* Task to carry out:
Output every record verbatim, and omit each picture.

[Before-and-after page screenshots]
━━━━━━━━━━━━━━━━━━━━

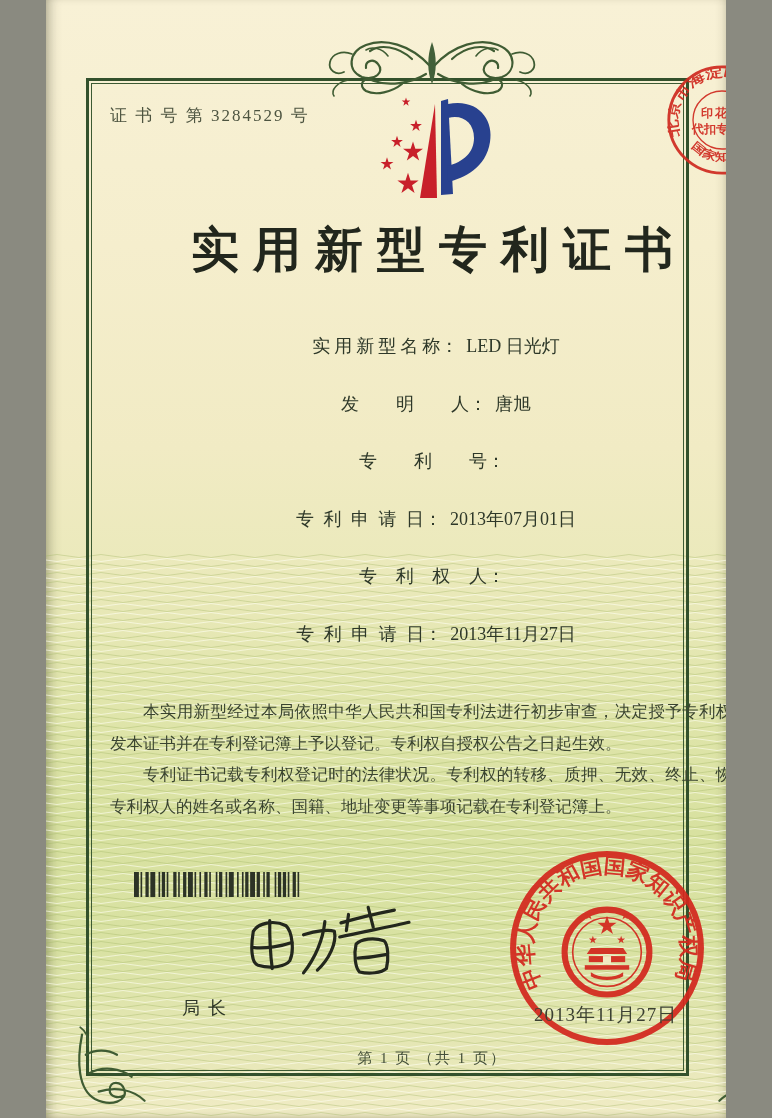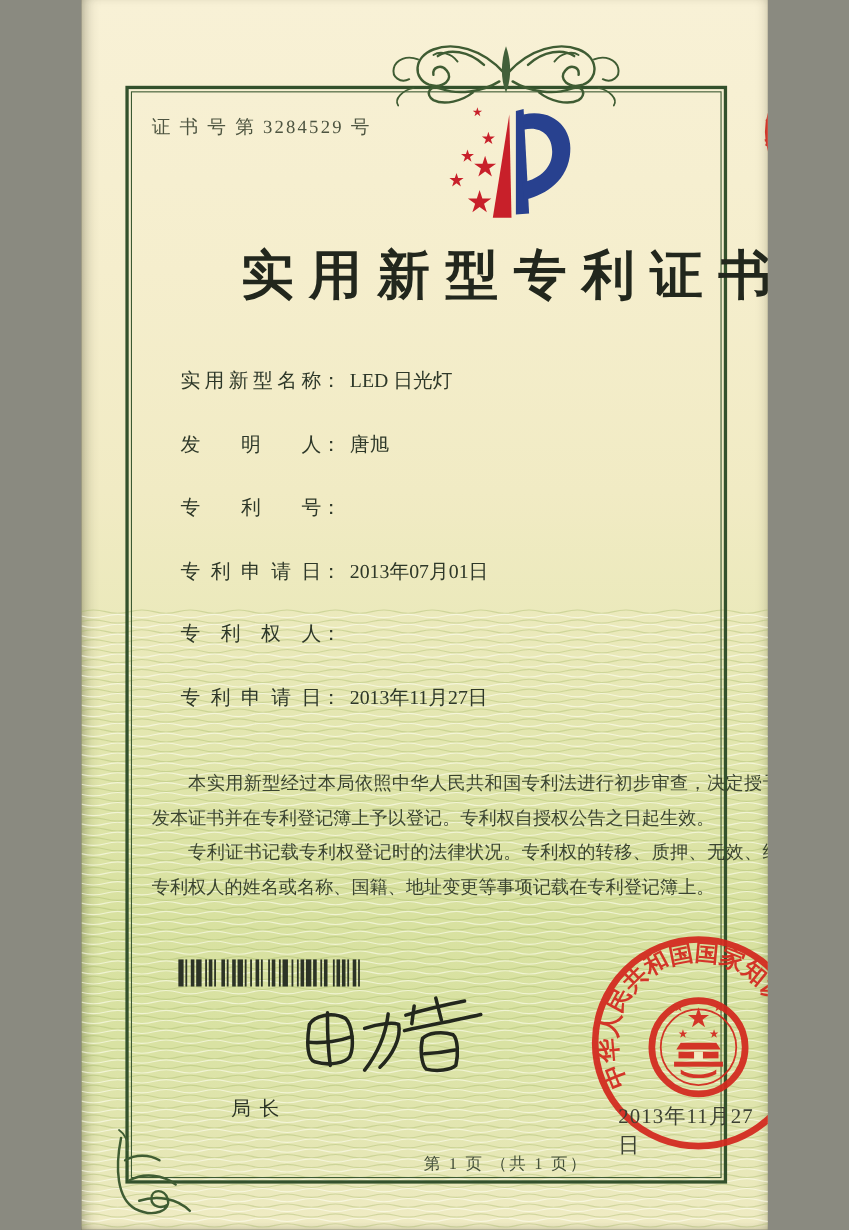--- a/index.html
+++ b/index.html
@@ -1,34 +1,34 @@
 <!DOCTYPE html>
 <html><head>
 <meta charset="utf-8">
 <style>
   html,body{margin:0;padding:0;background:#8a8a80;}
   .page{
-    position:relative;width:624px;height:1118px;margin:0 auto;overflow:hidden;
+    position:relative;width:680px;height:1118px;margin:0 auto;overflow:hidden;
     font-family:"Liberation Serif","DejaVu Serif",serif;
     background:linear-gradient(180deg,
       #f8f1d6 0%, #f5eecd 22%, #f1ebc4 40%, #eae9ba 52%,
       #e0e5ab 63%, #d8e1a0 74%, #d9e2a3 85%, #e6e7b6 94%, #f1ecc6 100%);
     box-shadow:inset 10px 0 14px -9px rgba(40,40,20,.45),
                inset -8px 0 12px -9px rgba(40,40,20,.3),
                inset 0 -6px 10px -7px rgba(40,40,20,.25);
   }
   .waves{position:absolute;left:0;top:552px;width:772px;height:566px;pointer-events:none;}
   .frame{position:absolute;left:40px;top:78px;right:37px;bottom:42px;border:3px solid #33512c;}
   .frame::after{content:"";position:absolute;inset:2px;border:1px solid #3c5a33;}
   .abs{position:absolute;}
   .cert-number{left:64px;top:104px;font-size:17px;letter-spacing:2px;color:#4d5440;}
   .title{left:0;top:218px;width:772px;text-align:center;font-size:48px;font-weight:700;
          letter-spacing:14px;text-indent:14px;color:#22271d;}
   .fields{left:90px;top:334px;width:600px;color:#2e3829;font-size:18px;}
-  .field-row{display:flex;margin-bottom:33.5px;white-space:nowrap;}
+  .field-row{display:flex;margin-bottom:33.5px;white-space:nowrap;justify-content:center;}
   .field-label{display:inline-block;width:128px;text-align:justify;text-align-last:justify;}
   .field-colon{margin-right:8px;}
   .body-text{left:64px;top:660px;width:656px;color:#3a4430;font-size:16.5px;
              line-height:31.5px;text-align:justify;margin-top:36px;}
   .body-text p{margin:0;text-indent:2em;}
   .barcode{left:88px;top:872px;width:212px;height:25px;}
   .director{left:136px;top:996px;font-size:18px;letter-spacing:8px;color:#2c3526;}
   .signature{left:198px;top:892px;width:190px;height:102px;transform:rotate(-3deg);}
   .seal{left:460px;top:847px;width:202px;height:202px;opacity:.93;}
   .seal-date{left:488px;top:1002px;font-size:19px;letter-spacing:1px;color:#3b4032;}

━━━━━━━━━━━━━━━━━━━━

* Problem solution:
--- a/index.html
+++ b/index.html
@@ -1,34 +1,34 @@
 <!DOCTYPE html>
 <html><head>
 <meta charset="utf-8">
 <style>
   html,body{margin:0;padding:0;background:#8a8a80;}
   .page{
-    position:relative;width:624px;height:1118px;margin:0 auto;overflow:hidden;
+    position:relative;width:680px;height:1118px;margin:0 auto;overflow:hidden;
     font-family:"Liberation Serif","DejaVu Serif",serif;
     background:linear-gradient(180deg,
       #f8f1d6 0%, #f5eecd 22%, #f1ebc4 40%, #eae9ba 52%,
       #e0e5ab 63%, #d8e1a0 74%, #d9e2a3 85%, #e6e7b6 94%, #f1ecc6 100%);
     box-shadow:inset 10px 0 14px -9px rgba(40,40,20,.45),
                inset -8px 0 12px -9px rgba(40,40,20,.3),
                inset 0 -6px 10px -7px rgba(40,40,20,.25);
   }
   .waves{position:absolute;left:0;top:552px;width:772px;height:566px;pointer-events:none;}
   .frame{position:absolute;left:40px;top:78px;right:37px;bottom:42px;border:3px solid #33512c;}
   .frame::after{content:"";position:absolute;inset:2px;border:1px solid #3c5a33;}
   .abs{position:absolute;}
   .cert-number{left:64px;top:104px;font-size:17px;letter-spacing:2px;color:#4d5440;}
   .title{left:0;top:218px;width:772px;text-align:center;font-size:48px;font-weight:700;
          letter-spacing:14px;text-indent:14px;color:#22271d;}
   .fields{left:90px;top:334px;width:600px;color:#2e3829;font-size:18px;}
-  .field-row{display:flex;margin-bottom:33.5px;white-space:nowrap;}
+  .field-row{display:flex;margin-bottom:33.5px;white-space:nowrap;justify-content:center;}
   .field-label{display:inline-block;width:128px;text-align:justify;text-align-last:justify;}
   .field-colon{margin-right:8px;}
   .body-text{left:64px;top:660px;width:656px;color:#3a4430;font-size:16.5px;
              line-height:31.5px;text-align:justify;margin-top:36px;}
   .body-text p{margin:0;text-indent:2em;}
   .barcode{left:88px;top:872px;width:212px;height:25px;}
   .director{left:136px;top:996px;font-size:18px;letter-spacing:8px;color:#2c3526;}
   .signature{left:198px;top:892px;width:190px;height:102px;transform:rotate(-3deg);}
   .seal{left:460px;top:847px;width:202px;height:202px;opacity:.93;}
   .seal-date{left:488px;top:1002px;font-size:19px;letter-spacing:1px;color:#3b4032;}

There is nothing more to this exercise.